Saturday, January 21, 2023

Favorite Folktales for the Year of the Rabbit

Today marks the lunar new year, beginning the Year of the Rabbit according to the Chinese zodiac. As usual, I have collected a list of folktales and legends that feature rabbits and hares. It was a fairly easy task, since these animals often take on the role of the trickster in cultures around the world. There is an abundance of stories - I decided to cherry-pick my all-time favorites.

(Links in the titles, as usual.)

Happy New Year!

The Sisimiqui (Costa Rica)

One of my all-time favorite folktales, about a terrifying monster and a heroic little rabbit that defeats it. The rabbit in this story rides an armadillo, which makes it even better. He defeats the monster in a game of whack-a-mole (or whack-a-rabbit), popping out of tunnels that the armadillo dug, and killing the enemy with a thousand small cuts and bites. (This tale also has variants from Belize.)

Rabbit kills a dragon (St. Lucia)

Once again, a trickster character does something heroic: in this case, fights a seven-headed serpent with a knife, to rescue two girls. During the fight Rabbit occasionally loses a limb, or his head, but he always speaks magic words and sticks them back into place.

The shy quilt bird (Myanmar)

Another old time favorite of mine. In this one, the Golden Rabbit, trickster and advisor to King Lion, saves the animals from an evil serpent by teaching them how to work together as a team.

Br'er Rabbit's courtship (African-American)

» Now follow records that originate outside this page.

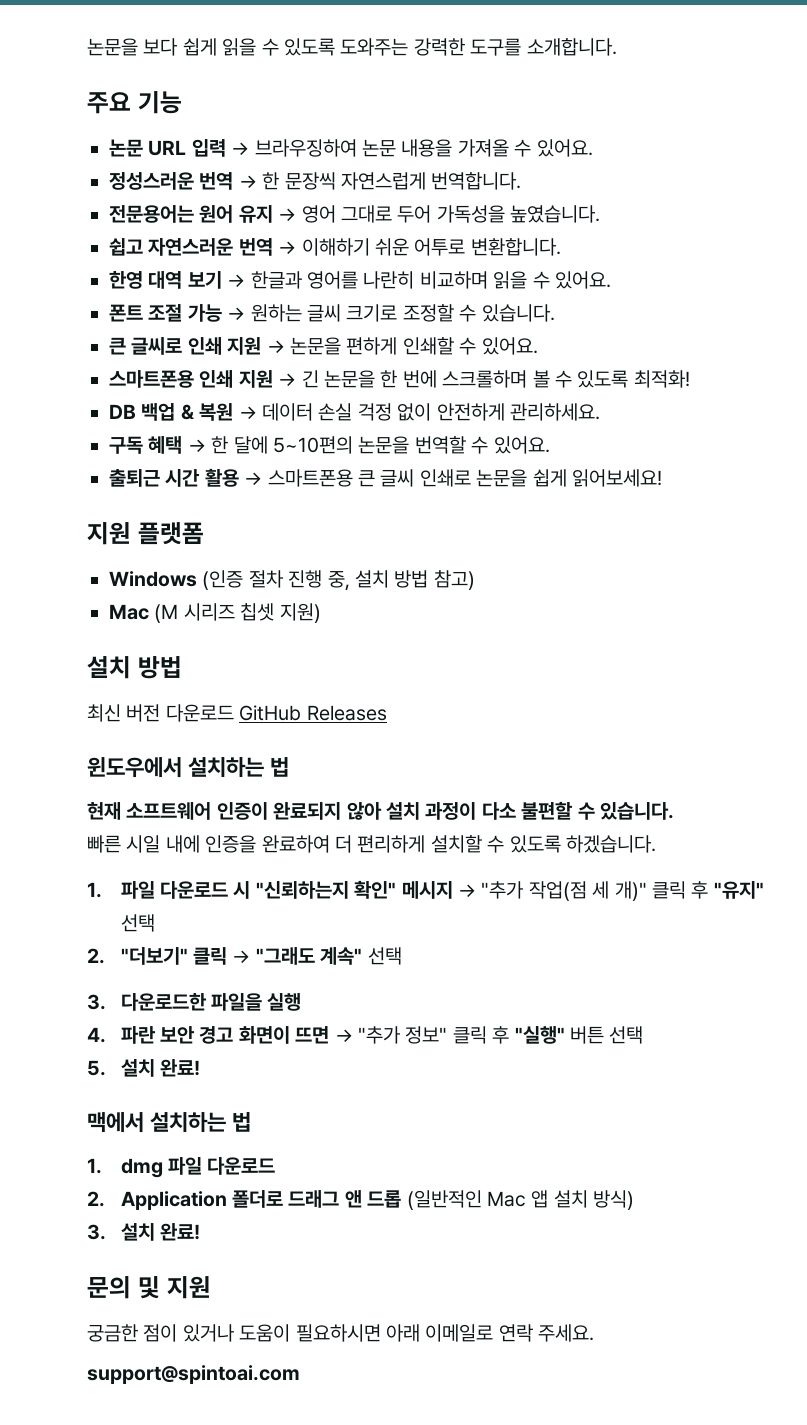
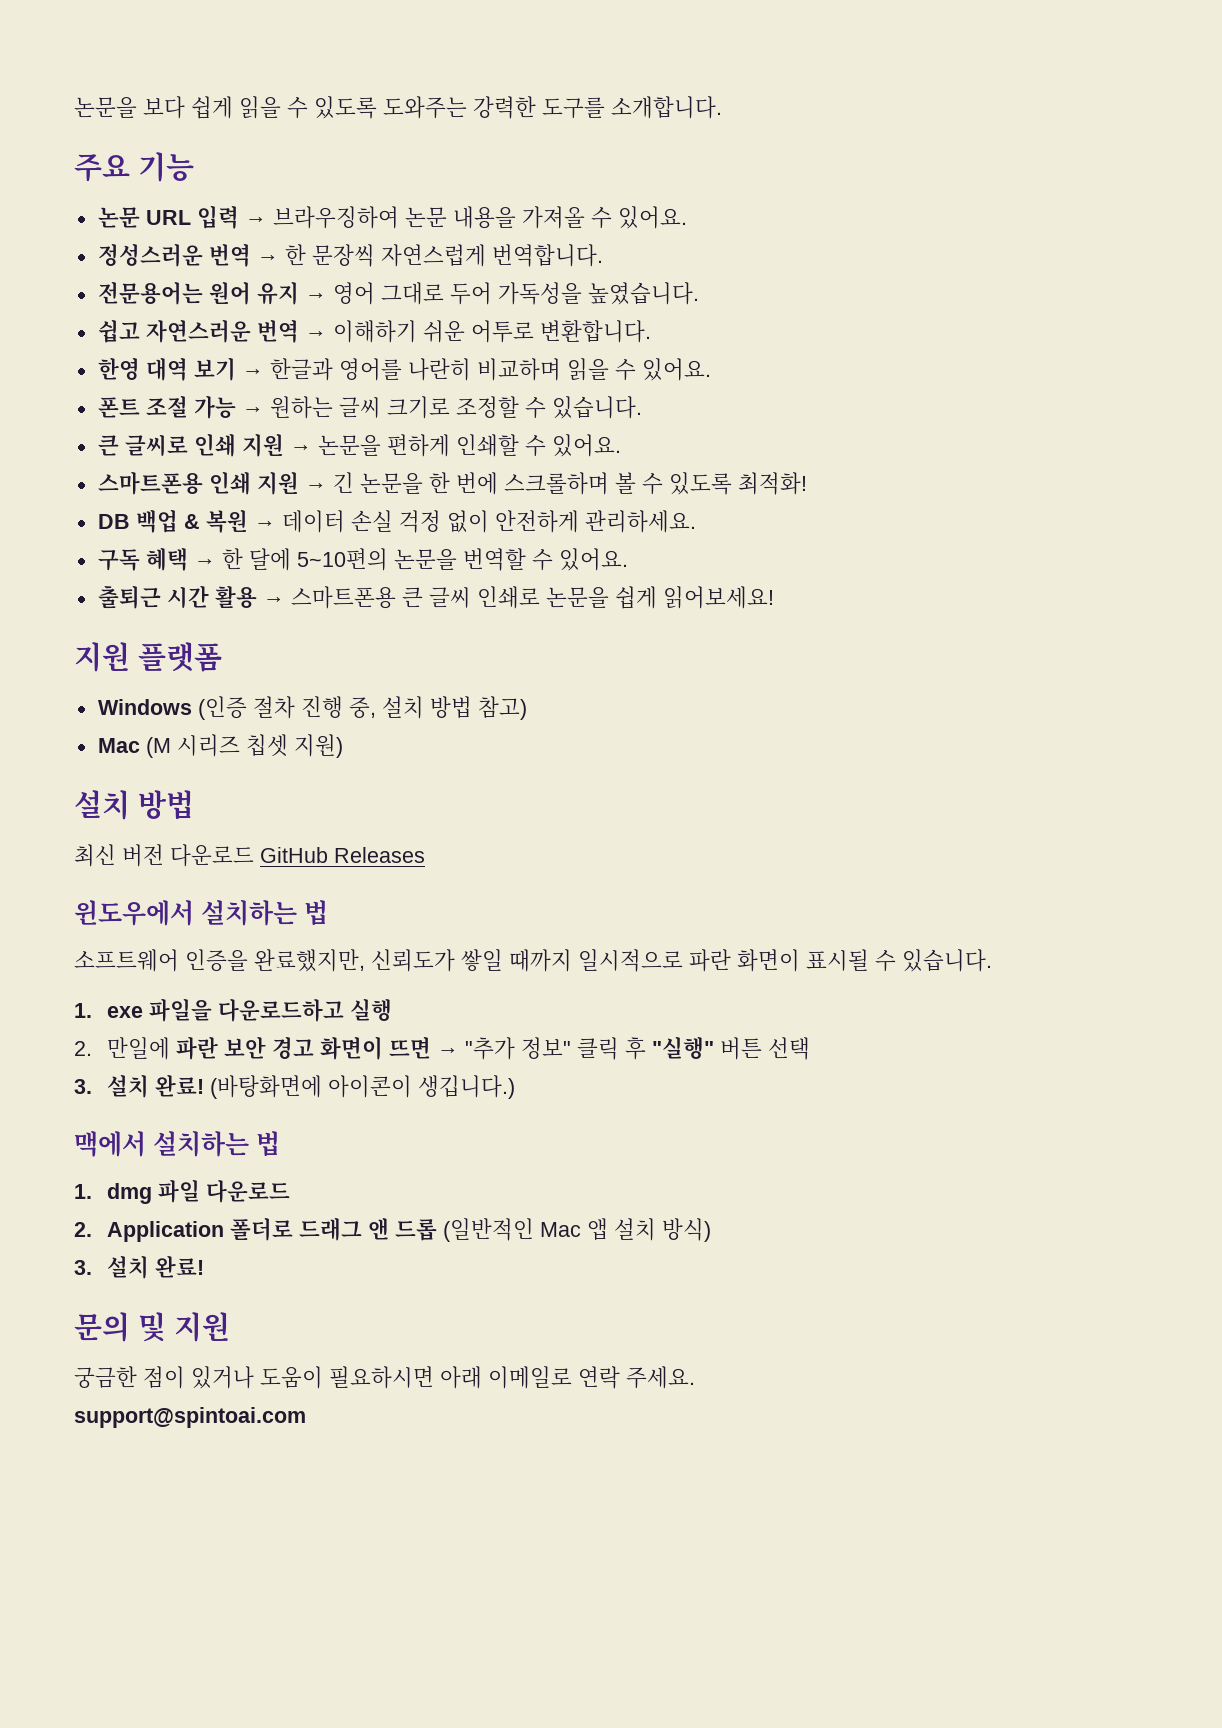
- 현재 소프트웨어 인증이 완료되지 않아 설치 과정이 다소 불편할 수 있습니다.
- 빠른 시일 내에 인증을 완료하여 더 편리하게 설치할 수 있도록 하겠습니다.
- 1. 파일 다운로드 시 "신뢰하는지 확인" 메시지 → "추가 작업(점 세 개)" 클릭 후 "유지" 선택
- 2. "더보기" 클릭 → "그래도 계속" 선택
- 3. 다운로드한 파일을 실행
+ 소프트웨어 인증을 완료했지만, 신뢰도가 쌓일 때까지 일시적으로 파란 화면이 표시될 수 있습니다.
+ 1. exe 파일을 다운로드하고 실행
- 4. 파란 보안 경고 화면이 뜨면 → "추가 정보" 클릭 후 "실행" 버튼 선택
+ 2. 만일에 파란 보안 경고 화면이 뜨면 → "추가 정보" 클릭 후 "실행" 버튼 선택
- 5. 설치 완료!
+ 3. 설치 완료! (바탕화면에 아이콘이 생깁니다.)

I do have a soft spot for folktales where tricksters fall in love. In this case, Br'er Rabbit has a crush on the daughter of Miss Meadows. And the story has a happy ending.

Mr. Deer's Party (Cajun)

Mr. Deer announces that he'll marry his daughter to the suitor who can dance dust out of a rock. Compére Lapin, who is in love with the girl, finds a way to create an illusion and win her hand (or hoof).

The beekeeper and the bewitched hare (Scotland)

A kind-hearted young man saves a hare from a witch, with the help of his bees. In the end, it turns out the hare was not an animal at all, but an enchanted girl.

The hare and the tree spirit (Xhosa)

Trickster decides to help a young man who is in love with a mute girl. Hare manages to break the curse place on the girl by doing something so foolish and silly that she has to speak up.

Mr. Fox's funeral (USA)

In this story the rabbit-trickster is a girl: Molly Cottontail. Fox tries to outwit her by luring her to his own pretend funeral - but in the end, Molly gets the last laugh.

Hare rescues the sun (Yupik)

I did a deep dive into this story a while ago (see link). When evil beings kidnap the sun and the moon, Snowshoe Hare goes out, steals them back, and kicks them up into the sky.

How Hare got a wife for his son (Tanzania)

A fun tale about a wise hare father who helps his son win a bride. It is related to the Grimms' Queen Bee story, where the hero is kind to animals along the way and later they help him in return.

Trickster seeks endowments

This is not one tale, but rather a tale type that does not appear in the ATU catalog, and very often features Rabbit as a protagonist. It's a story type where Trickster asks God (or a supreme being) for more wits/wisdom/cleverness, and has to fulfill tasks to earn it. Usually, once the supreme being sees how cleverly Rabbit outwits anyone to reach his goal, they decide Rabbit already has more than enough wits to get by. (See a picture book version of one of these tales here.)

Honorable mention: The sea-hare (Grimm)

I am adding this as a bonus because it is alleged that "sea-hare" is a local dialect word for a rabbit, but this folktale has also been translated as "hamster" or "guinea pig". Since it features a creature that hides in a princess' hair, we can't quite be sure. But I do love this story, and it is one of the lesser known Grimms.

1 comment:

  1. The 2023 fonts are nice. Like how curvy they look.